According to the company, the average number of apps downloaded in 2014 was 8.8 per person per month, consistent with the 8.8 seen in 2013, the 8.6 per cent in 2012, and the 8.9 per cent in 2011.

But while more than half (54 per cent) of consumers are downloading fewer than eight apps per month, the average has been kept up by what Flurry tags ‘Install Addicts’ – consumers who download more than 17 apps a month across the devices they own.

This segment represents 20 per cent of the US customer base, or an estimated 32 million people.

Interestingly, these Install Addicts are mainly female – 53 per cent, with 47 per cent male. This compares with an average mobile consumer split of 48 per cent female to 52 per cent male, meaning that women over-index by this metric.
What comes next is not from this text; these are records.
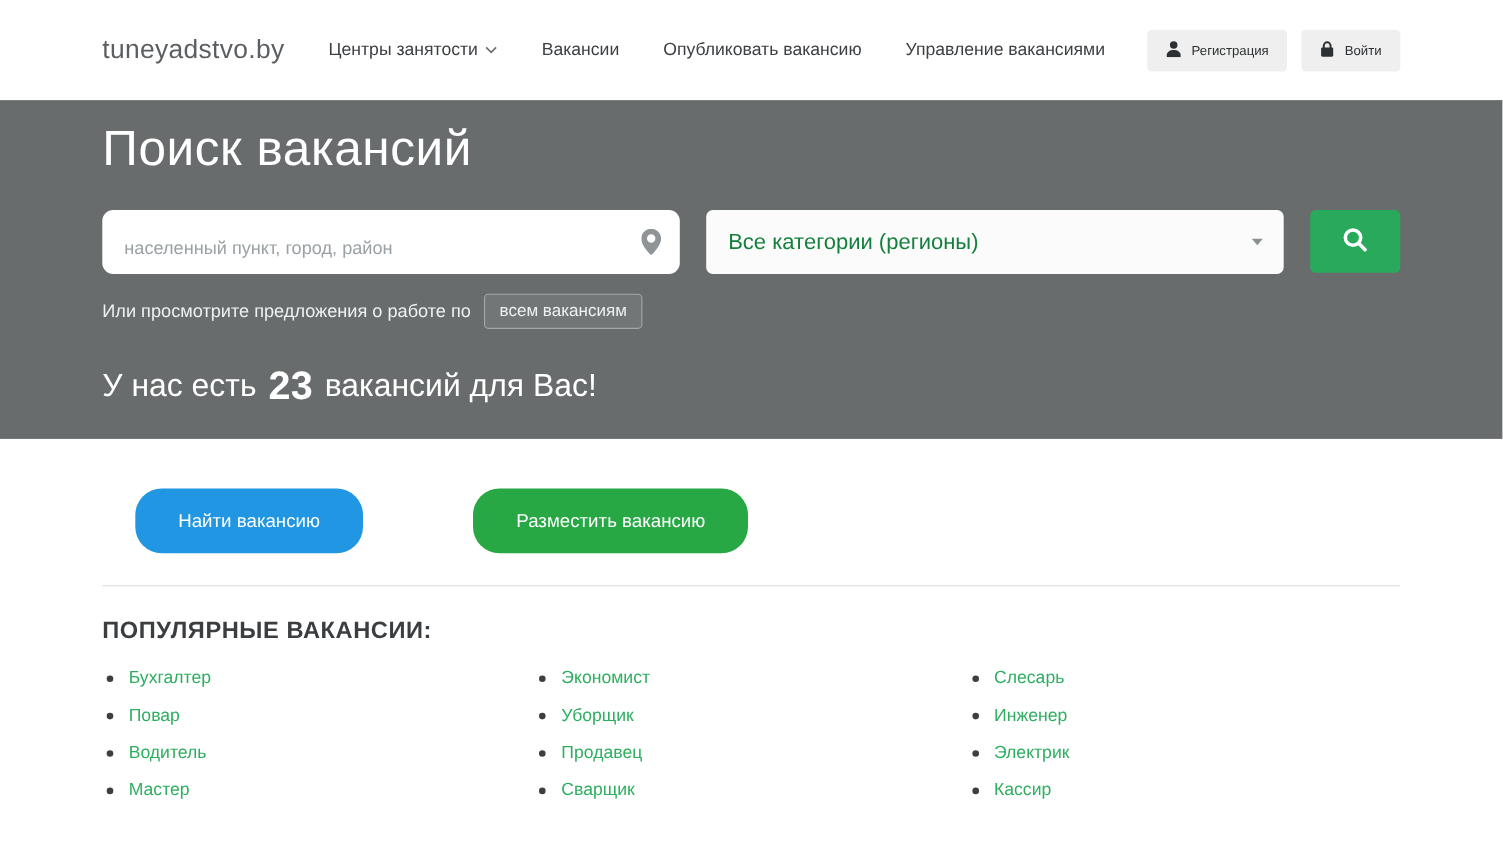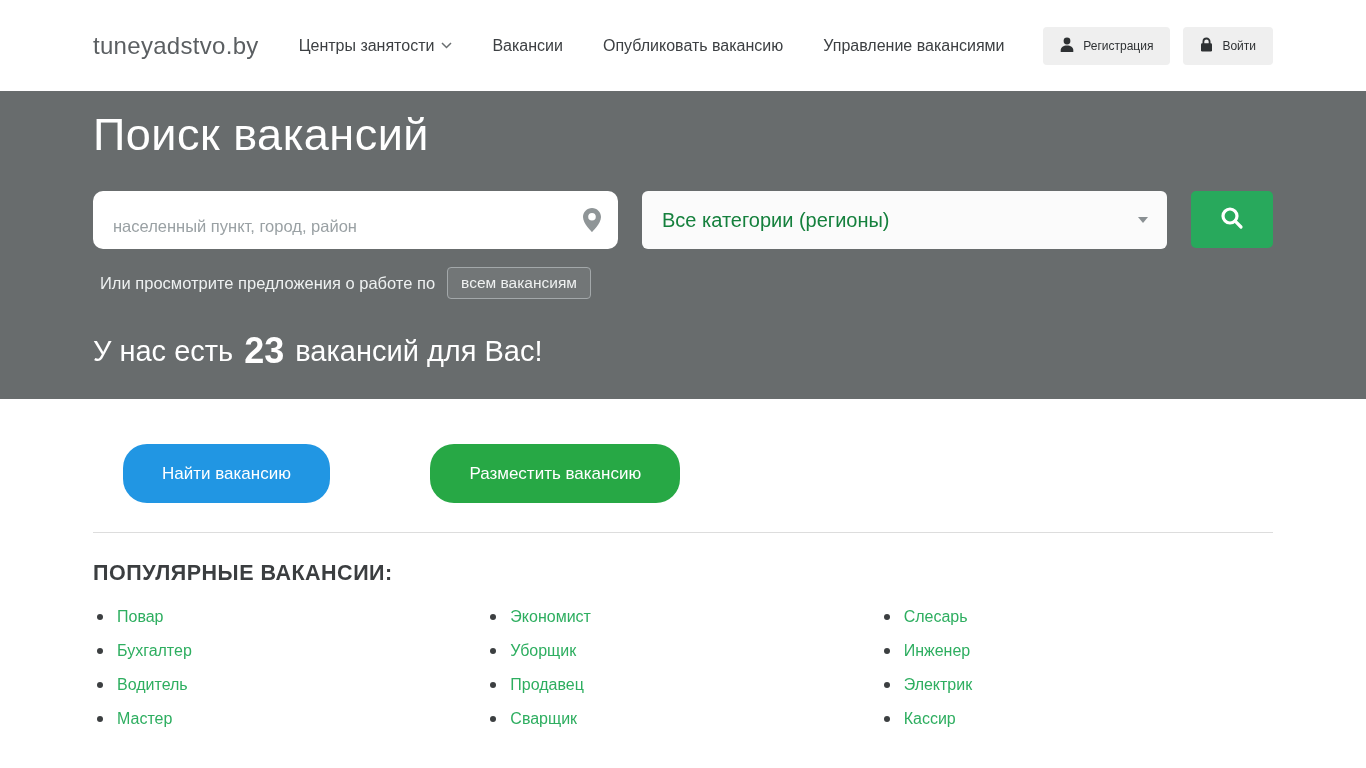--- a/index.html
+++ b/index.html
@@ -59,21 +59,21 @@
     border-left: 5px solid transparent; border-right: 5px solid transparent;
     border-top: 6px solid #8a9093;
   }
   .search-btn {
     width: 82px; height: 57px; margin-left: 24px; background: #28a95c;
     border: none; border-radius: 5px; display: flex; align-items: center;
     justify-content: center; cursor: pointer; flex: 0 0 auto;
   }
   .browse-row {
     display: flex; align-items: center; margin-top: 18px;
-    font-size: 16.5px; color: #eef1f1; gap: 12px; margin-left: 7px;
+    font-size: 16.5px; color: #eef1f1; gap: 12px;
   }
   .browse-btn {
     border: 1px solid #a3a8aa; background: rgba(255,255,255,0.07); color: #eff1f1;
     border-radius: 4px; padding: 6px 13px; font-size: 15.5px; cursor: pointer;
     font-family: "Liberation Sans", sans-serif;
   }
   .count-row {
     margin-top: 34px; font-size: 29px; color: #ffffff;
     display: flex; align-items: center; gap: 11px;
   }
@@ -199,24 +199,24 @@
 </section>
 
 <hr class="divider">
 
 <section class="popular">
   <div class="container">
     <h2 class="popular-heading">ПОПУЛЯРНЫЕ ВАКАНСИИ:</h2>
     <div class="popular-columns">
       <ul class="popular-list">
         <li class="popular-item">
+            <a class="popular-link" href="#">Бухгалтер</a>
+          </li>
+        <li class="popular-item">
             <a class="popular-link" href="#">Повар</a>
-          </li>
-        <li class="popular-item">
-            <a class="popular-link" href="#">Бухгалтер</a>
           </li>
         <li class="popular-item">
             <a class="popular-link" href="#">Водитель</a>
           </li>
         <li class="popular-item">
             <a class="popular-link" href="#">Мастер</a>
           </li>
       </ul>
       <ul class="popular-list">
         <li class="popular-item">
Install Addicts also over-index in the 13-17 (teen), 18-24 (student) and 35-53 (middle age) groups, while being under represented in the 25-34 (adults) and 55+ (seniors) groups.

And Flurry also divided the group by the ‘personas‘ it defined previously. Female Install Addicts over-index in the groups ‘social enthusiasts’, ‘mothers’ and ‘gamers’, while male install enthusiasts are strong in the ‘parenting and education’, ‘social enthusiasts’ and ‘gamers’ categories.

“It is becoming clearer to us that what we call family devices (or shared devices, or hand-me-down devices) make up a good chunk of the Install Addicts audience. Such devices are for the mother or the father, but the children (teens) have access (and most likely passwords) to them and routinely visit the App Stores and download their new favourite app,” Simon Khalaf, Flurry president and CEO, wrote in a blog post.

The prominence of ‘social enthusiasts’ was also highlighted, in that customers may be discovering apps through social and messaging channels – companies such as Facebook, Twitter, LINE and Tencent have all moved into app promotion alongside their core social activities.

Flurry looked at the percentage of apps downloaded as a result of app marketing (or app install ads), by dividing the estimated yearly app install adds market in the US by the average cost per install.

“Despite the fascinating growth of app install ads, the vast majority of app downloads are still organic”, it wrote – in 2014, 93 per cent of all app downloads in the US were organic, compared with 95 per cent in 2011.